(Your goal) The lines to be copied are those below that contain "left".

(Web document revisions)
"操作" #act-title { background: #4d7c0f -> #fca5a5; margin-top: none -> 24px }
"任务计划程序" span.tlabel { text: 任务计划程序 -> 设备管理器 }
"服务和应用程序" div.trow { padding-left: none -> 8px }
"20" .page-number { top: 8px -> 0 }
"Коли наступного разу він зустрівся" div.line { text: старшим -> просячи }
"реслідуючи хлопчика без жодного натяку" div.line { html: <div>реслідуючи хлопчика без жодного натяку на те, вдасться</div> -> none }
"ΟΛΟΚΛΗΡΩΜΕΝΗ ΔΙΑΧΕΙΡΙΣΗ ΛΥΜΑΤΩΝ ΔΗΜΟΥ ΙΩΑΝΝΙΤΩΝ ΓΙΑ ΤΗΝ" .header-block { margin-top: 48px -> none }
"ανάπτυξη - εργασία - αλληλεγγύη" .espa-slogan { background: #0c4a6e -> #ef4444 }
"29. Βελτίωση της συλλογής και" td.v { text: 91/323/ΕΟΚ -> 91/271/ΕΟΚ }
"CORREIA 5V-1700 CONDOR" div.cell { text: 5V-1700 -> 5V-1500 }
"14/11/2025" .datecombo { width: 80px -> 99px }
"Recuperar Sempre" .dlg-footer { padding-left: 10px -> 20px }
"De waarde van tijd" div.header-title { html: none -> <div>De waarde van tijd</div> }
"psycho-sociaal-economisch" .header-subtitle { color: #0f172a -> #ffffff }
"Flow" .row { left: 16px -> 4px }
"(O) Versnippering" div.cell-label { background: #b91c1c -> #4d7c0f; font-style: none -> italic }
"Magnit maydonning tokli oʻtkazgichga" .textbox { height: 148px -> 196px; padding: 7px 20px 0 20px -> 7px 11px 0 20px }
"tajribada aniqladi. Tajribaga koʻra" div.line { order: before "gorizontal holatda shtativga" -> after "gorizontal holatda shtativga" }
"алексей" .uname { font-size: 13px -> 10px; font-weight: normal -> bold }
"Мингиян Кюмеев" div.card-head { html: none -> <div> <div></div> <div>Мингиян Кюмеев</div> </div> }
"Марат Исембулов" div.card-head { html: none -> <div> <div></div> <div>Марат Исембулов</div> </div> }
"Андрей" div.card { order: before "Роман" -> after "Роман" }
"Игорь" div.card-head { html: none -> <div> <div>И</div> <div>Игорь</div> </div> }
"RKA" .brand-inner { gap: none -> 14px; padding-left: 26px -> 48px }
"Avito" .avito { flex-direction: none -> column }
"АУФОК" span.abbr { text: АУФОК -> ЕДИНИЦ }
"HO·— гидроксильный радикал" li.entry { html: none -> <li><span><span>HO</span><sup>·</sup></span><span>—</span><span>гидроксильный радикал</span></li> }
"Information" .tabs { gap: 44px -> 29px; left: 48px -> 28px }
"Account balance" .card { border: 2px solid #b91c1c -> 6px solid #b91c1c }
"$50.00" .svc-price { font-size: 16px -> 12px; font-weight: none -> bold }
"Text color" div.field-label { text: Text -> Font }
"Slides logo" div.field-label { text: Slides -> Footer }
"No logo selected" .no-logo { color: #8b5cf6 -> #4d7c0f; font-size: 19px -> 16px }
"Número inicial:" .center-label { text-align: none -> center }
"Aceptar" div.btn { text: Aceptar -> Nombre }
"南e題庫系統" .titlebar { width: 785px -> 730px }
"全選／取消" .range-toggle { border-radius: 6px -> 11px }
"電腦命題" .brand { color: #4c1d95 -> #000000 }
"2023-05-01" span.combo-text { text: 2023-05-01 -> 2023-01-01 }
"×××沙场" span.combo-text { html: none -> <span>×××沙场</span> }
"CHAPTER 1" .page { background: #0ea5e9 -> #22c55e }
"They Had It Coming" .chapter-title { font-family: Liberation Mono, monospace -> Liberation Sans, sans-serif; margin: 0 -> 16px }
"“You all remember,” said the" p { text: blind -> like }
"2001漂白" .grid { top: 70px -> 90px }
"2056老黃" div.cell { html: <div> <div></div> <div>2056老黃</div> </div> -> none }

(Result of this exercise)
"服务和应用程序" div.trow { padding-left: none -> 8px }
"Recuperar Sempre" .dlg-footer { padding-left: 10px -> 20px }
"Flow" .row { left: 16px -> 4px }
"RKA" .brand-inner { gap: none -> 14px; padding-left: 26px -> 48px }
"Information" .tabs { gap: 44px -> 29px; left: 48px -> 28px }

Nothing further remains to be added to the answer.